The decay#

Particle A (spin $s_A = 3/2$) decays at rest into:

• Particle B: spin $s_B = 1/2$
• Particle C: spin $s_C = 0$

Working in the rest frame of A, there is no orbital angular momentum initially. Conservation of total angular momentum gives $j_f = j_i = 3/2$.

Part (a): What orbital angular momenta are allowed?#

The final state angular momentum comes from the orbital motion of B and C about their common centre of mass, plus the spin of B:

$j_f = l_f + s_f = l_f + \left(\pm\frac{1}{2} + 0\right) = \frac{3}{2}$

Solving for $l_f$:

$l_f = \frac{3}{2} \mp \frac{1}{2} = \{1, 2\}$

So the relative orbital angular momentum can be $l = 1$ (if B is spin-up) or $l = 2$ (if B is spin-down).

Part (b): All possible states $|l, m_l; \tfrac{1}{2}, m_s\rangle$#

For $l = 1$ (three values of $m_l$, two of $m_s$, giving 6 states):

$\left|1,1;\tfrac{1}{2},\tfrac{1}{2}\right\rangle, \quad \left|1,1;\tfrac{1}{2},-\tfrac{1}{2}\right\rangle$

$\left|1,0;\tfrac{1}{2},\tfrac{1}{2}\right\rangle, \quad \left|1,0;\tfrac{1}{2},-\tfrac{1}{2}\right\rangle$

$\left|1,-1;\tfrac{1}{2},\tfrac{1}{2}\right\rangle, \quad \left|1,-1;\tfrac{1}{2},-\tfrac{1}{2}\right\rangle$

For $l = 2$ (five values of $m_l$, two of $m_s$, giving 10 states):

$\left|2,2;\tfrac{1}{2},\tfrac{1}{2}\right\rangle, \quad \left|2,2;\tfrac{1}{2},-\tfrac{1}{2}\right\rangle$

$\left|2,1;\tfrac{1}{2},\tfrac{1}{2}\right\rangle, \quad \left|2,1;\tfrac{1}{2},-\tfrac{1}{2}\right\rangle$

$\left|2,0;\tfrac{1}{2},\tfrac{1}{2}\right\rangle, \quad \left|2,0;\tfrac{1}{2},-\tfrac{1}{2}\right\rangle$

$\left|2,-1;\tfrac{1}{2},\tfrac{1}{2}\right\rangle, \quad \left|2,-1;\tfrac{1}{2},-\tfrac{1}{2}\right\rangle$

Part (c): Parity#

The parity of a state with orbital angular momentum $l$ is $(-1)^l$:

• $l = 1$: parity $= (-1)^1 = -1$ (odd)
• $l = 2$: parity $= (-1)^2 = +1$ (even)

So the two allowed decay channels have opposite parity. If parity is conserved in the decay (which it is for strong and electromagnetic decays, but not weak), only one of the two channels is allowed depending on the parity of the parent particle A.

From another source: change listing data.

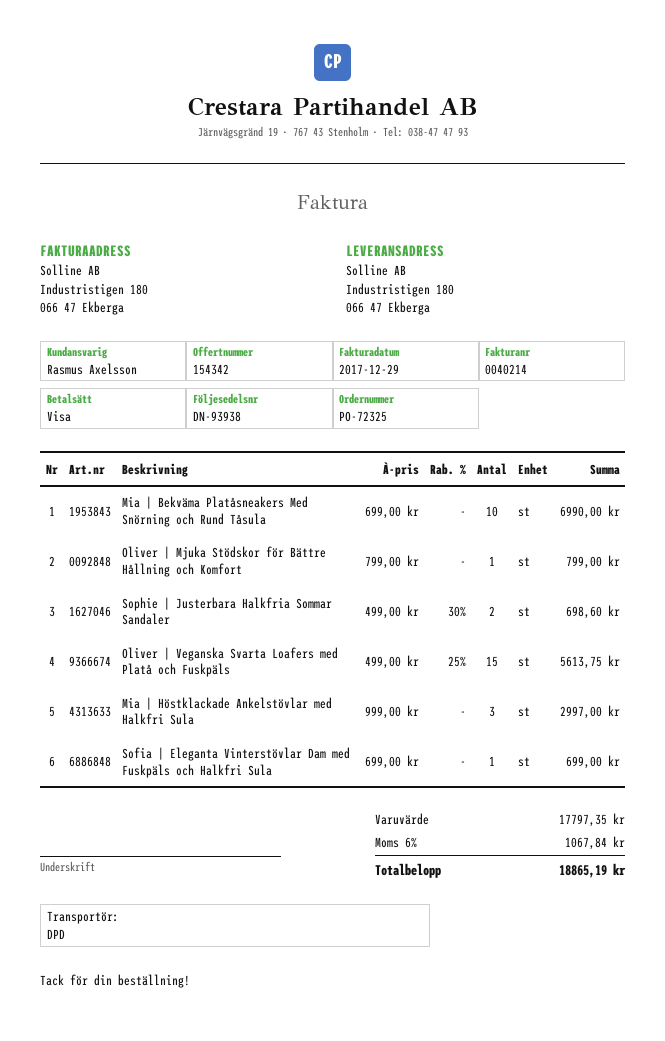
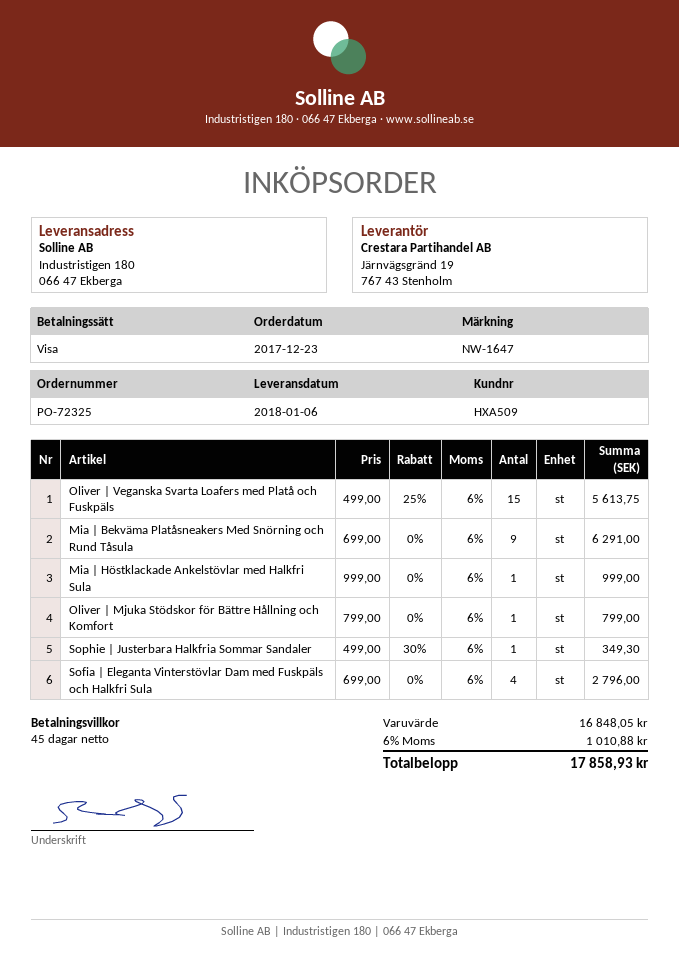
Mia | Bekväma Platåsneakers Med Snörning och Rund Tåsula: 10 x 699.00 = 6990.00 -> 9 x 699.00 = 6291.00
Sophie | Justerbara Halkfria Sommar Sandaler: 2 x 499.00 - 30% = 698.60 -> 1 x 499.00 - 30% = 349.30
Mia | Höstklackade Ankelstövlar med Halkfri Sula: 3 x 999.00 = 2997.00 -> 1 x 999.00 = 999.00
Sofia | Eleganta Vinterstövlar Dam med Fuskpäls och Halkfri Sula: 1 x 699.00 = 699.00 -> 4 x 699.00 = 2796.00
subtotal: 17797.35 -> 16848.05
tax: 6% = 1067.84 -> 6% = 1010.88
total: 18865.19 -> 17858.93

Part (d): Spin measurement probability via Clebsch-Gordan coefficients#

Suppose particle A is prepared in the state $\left|s_A = \tfrac{3}{2},\, m_A = \tfrac{1}{2}\right\rangle$. What is the probability of measuring particle B in the spin-up state $\left|s_B = \tfrac{1}{2}, m_B = \tfrac{1}{2}\right\rangle$?

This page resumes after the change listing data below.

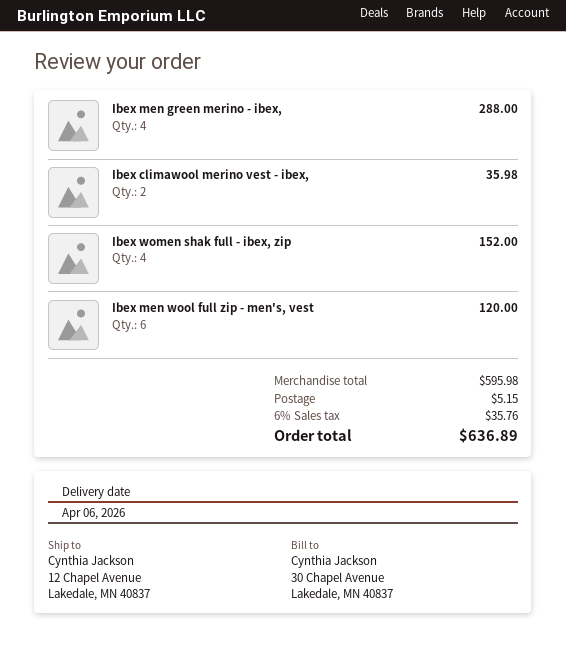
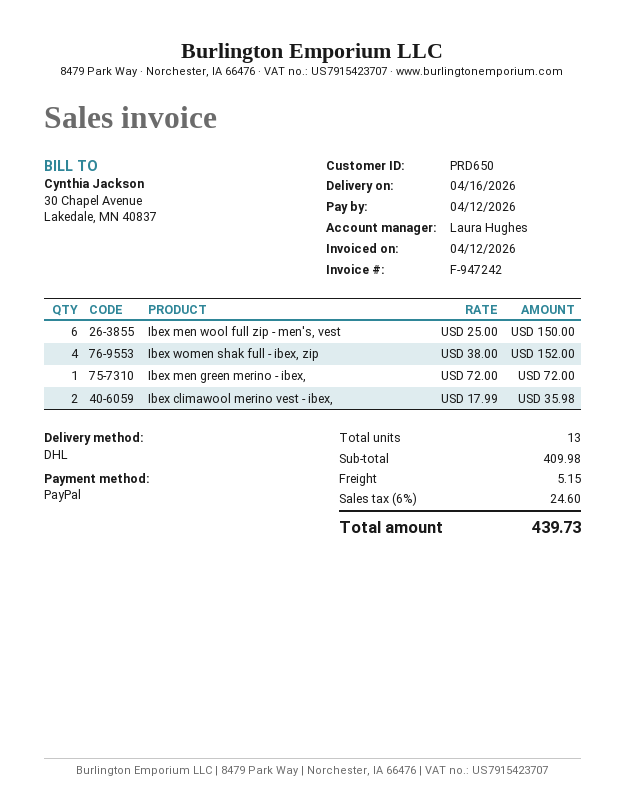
delivery date: 2026-04-06 -> 2026-04-16
Ibex men green merino - ibex,: 4 for 288.00 -> 1 for 72.00
Ibex men wool full zip - men's, vest: 6 for 120.00 -> 6 for 150.00
subtotal: 595.98 -> 409.98
tax: 6% = 35.76 -> 6% = 24.60
total: 636.89 -> 439.73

We work in the $l = 1$ sector and expand the total state in the uncoupled basis using Clebsch-Gordan coefficients for $1 \otimes \tfrac{1}{2} \to \tfrac{3}{2}$:

$\left|\tfrac{3}{2}, \tfrac{1}{2}\right\rangle = \sqrt{\frac{1}{3}}\left|1,1;\tfrac{1}{2},-\tfrac{1}{2}\right\rangle + \sqrt{\frac{2}{3}}\left|1,0;\tfrac{1}{2},\tfrac{1}{2}\right\rangle$

The state $|s_B = \tfrac{1}{2}, m_B = \tfrac{1}{2}\rangle$ appears only in the second term. The probability is the squared coefficient:

$\boxed{P\!\left(m_B = +\tfrac{1}{2}\right) = \left(\sqrt{\frac{2}{3}}\right)^2 = \frac{2}{3}}$

The complementary probability $P(m_B = -\tfrac{1}{2}) = 1/3$ comes from the first term.

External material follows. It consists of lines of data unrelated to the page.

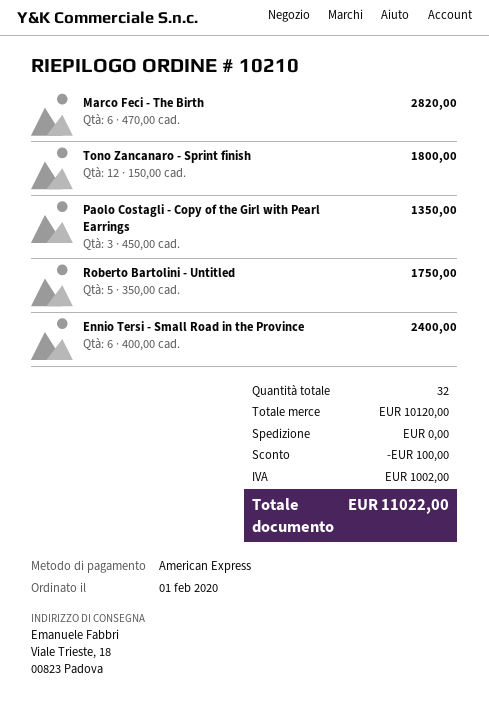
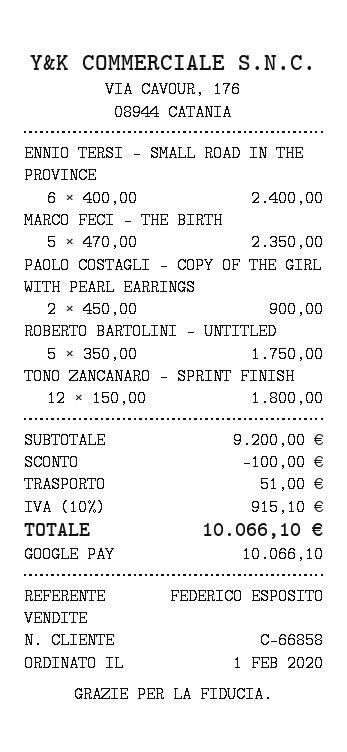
payment method: American Express -> Google Pay
Marco Feci - The Birth: 6 x 470.00 = 2820.00 -> 5 x 470.00 = 2350.00
Paolo Costagli - Copy of the Girl with Pearl Earrings: 3 x 450.00 = 1350.00 -> 2 x 450.00 = 900.00
subtotal: 10120.00 -> 9200.00
shipping: 0.00 -> 51.00
tax: 1002.00 -> 915.10
total: 11022.00 -> 10066.10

Why this is the right way to think about it#

Notice what we did: we never solved a differential equation or computed an integral. We used:

1. Angular momentum conservation to constrain $l_f$
2. The Clebsch-Gordan table to decompose the initial state in the measurement basis
3. Born rule — probability = squared coefficient

This is the standard workflow for any spin/angular momentum measurement problem in nuclear or particle physics. The CG coefficients encode all the geometry of how angular momenta add, and once you have them, probabilities follow immediately.